I can send the value as humudity or temperature on TTN.
But the value on TTN Dashboard is HEX.
How can I write the code on payload function to decode the HEX value by myself ?
Thank you
I can send the value as humudity or temperature on TTN.
But the value on TTN Dashboard is HEX.
How can I write the code on payload function to decode the HEX value by myself ?
Thank you
what did you try ? and with what data… show some screenshots too
Show your c code how you put the temperature in the data array that you will send too ttn.
With that we can help you convery the hex data to a value.
And why send the HEX value to TTN why not Decimal ?
ttn show the raw data in hex if you do not use a payload format. So you application can convert the hex to decimal or use a format.
In your case your payload format must look like this
Blockquote
function Decoder(bytes, port) {
var decoded = {};
if (port === 1)
{
decoded.lightintensity = (bytes[1] << 8) + bytes[0];
}
return decoded;
}
Not sure the endianness is the same so it can be you need to swap the bytes
Blockquote
decoded.lightintensity = (bytes[0] << 8) + bytes[1];
So ,Could you explain your format ? Example… Why did you use “bytes[1]<<8” and “+ bytes[0]” ?

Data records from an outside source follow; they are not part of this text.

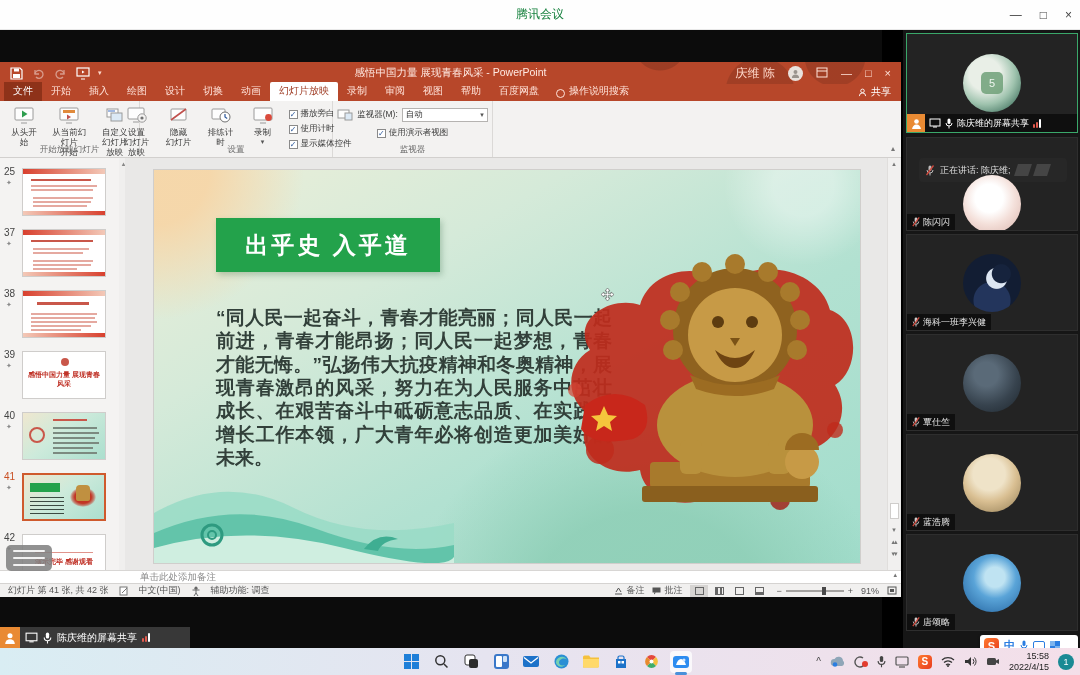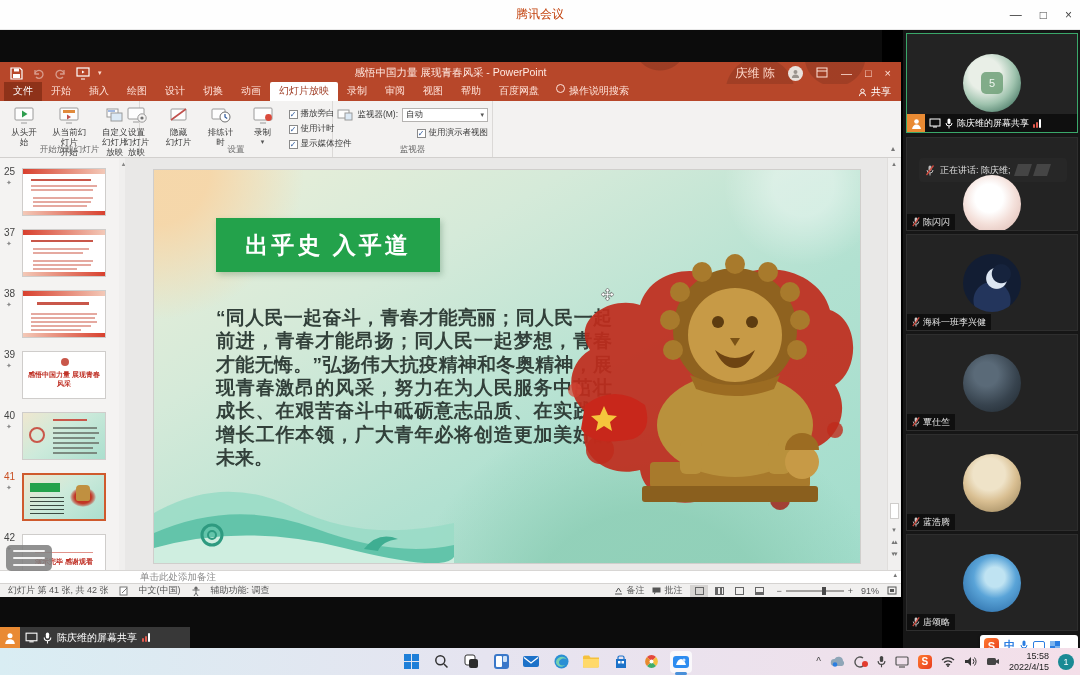--- a/index.html
+++ b/index.html
@@ -9,7 +9,7 @@
 
   
   .mt-titlebar{position:absolute;left:0;top:0;width:1080px;height:30px;background:#fefefe;border-bottom:1px solid #e8e8e8;display:flex;align-items:center;justify-content:center}
-  .mt-title{font-size:12px;color:#c2410c}
+  .mt-title{font-size:12px;color:#15803d}
   .mt-controls{position:absolute;right:8px;top:0;height:30px;display:flex;align-items:center;gap:18px;color:#444;font-size:12px}
   .mt-controls span{cursor:default}
 

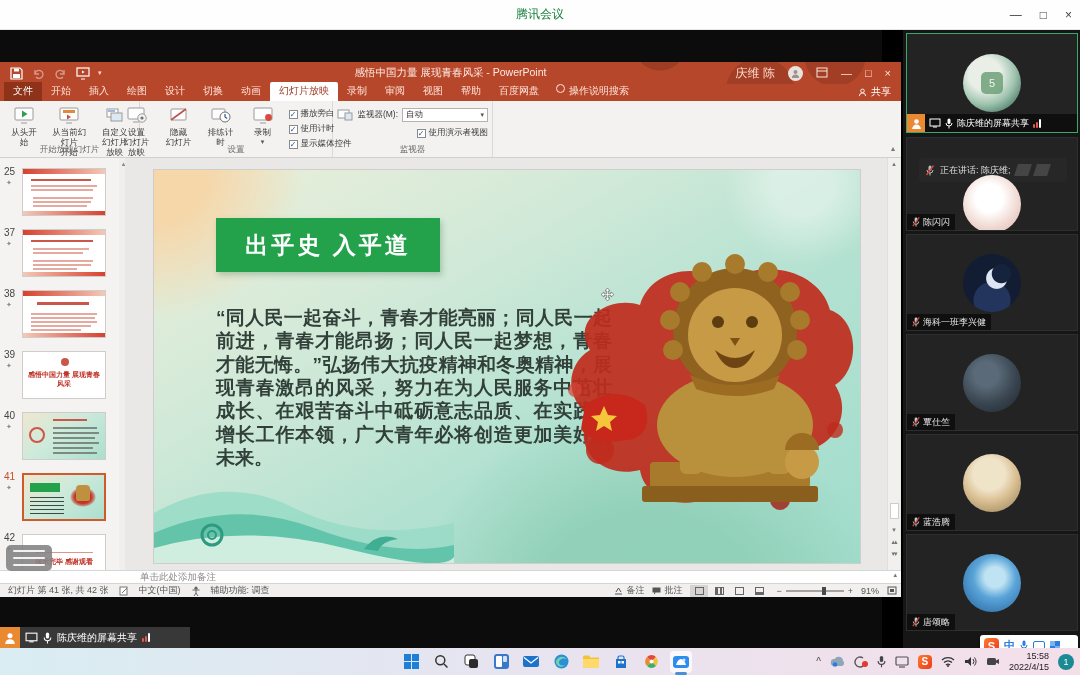--- a/index.html
+++ b/index.html
@@ -32,7 +32,7 @@
   .ppt-tabs{position:absolute;left:0;top:22px;width:100%;height:17px;background:#b7472a;display:flex;align-items:flex-end;padding-left:4px}
   .tab{font-size:10px;color:#ffe3da;padding:2px 9px 3px;white-space:nowrap}
   .tab.active{background:#fff;color:#9e3a22;border-radius:2px 2px 0 0}
-  .tab-search{display:flex;align-items:flex-start;gap:4px;font-size:10px;color:#ffe3da;padding:2px 8px 3px}
+  .tab-search{display:flex;align-items:flex-end;gap:4px;font-size:10px;color:#ffe3da;padding:2px 8px 3px}
   .bulb{width:9px;height:9px;border:1px solid #ffe3da;border-radius:50%;display:inline-block}
   .tab-share{position:absolute;right:10px;bottom:2px;display:flex;align-items:center;gap:4px;font-size:10px;color:#fff}
 

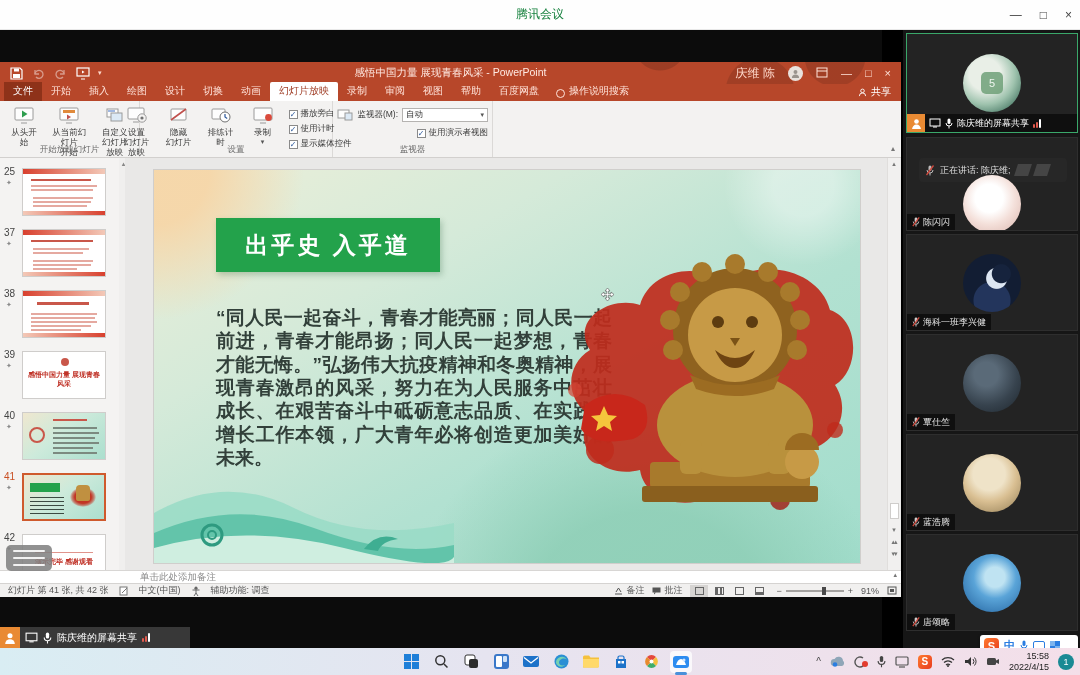--- a/index.html
+++ b/index.html
@@ -333,7 +333,7 @@
           <span class="rgroup-label">设置</span>
         </div>
 
-        <div class="rgroup" style="width:160px;align-items:flex-end">
+        <div class="rgroup" style="width:160px;align-items:center">
           <div class="monrow">
             <svg width="16" height="12" viewBox="0 0 16 12">
                 <rect x="1" y="1" width="11" height="8" fill="#fdfdfd" stroke="#9a9a9a"></rect>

It work when I use your format…
Thank you
for example if you had send 0xABCD toward ttn
byte[0] = 0xCD
byte[1] = 0xAB
byte[1] << 8 = 0xAB00
So 0xAB00 + 0xCD = 0xABCD
0xAB00 | 0xCD = 0xABCD
Because we shift 8 position upward both are code will give the same result.
One question please…
Why don’t use this code for easy payload format ?
And get the payload format like this…
function Decoder(bytes, port) {
var lux = bytes[0];
return {
lux: lux
};
}
Thank you
If a byte is sufficient, you can (you know the precision you need).
This is useful: https://www.thethingsnetwork.org/docs/devices/bytes.html
in your code you are using unit16_t which is a 2 byte unsigned interger.
that is why we need 2 bytes. But if you sure that the value of lightMeter.readLightLevel() will fit in a byte
meaning it will never be bigger than 255 than you can use one byte.
And your code may have a bug.
I’m not sure what LMIC_setTxData does with your pointer. But I presume it will not copy the data but keep a pointer towards your buffer.
After LMIC_setTxData is called your pointer to your buffer is invalid. The data may not be there when LMIC send the data. I’m not sure if it send the data immediate with the function call or later.
In example code of LMIC they make it a global or in your case you can make it static.
That would be a mistaken assumption. LMIC_setTxData2() does in fact make a copy.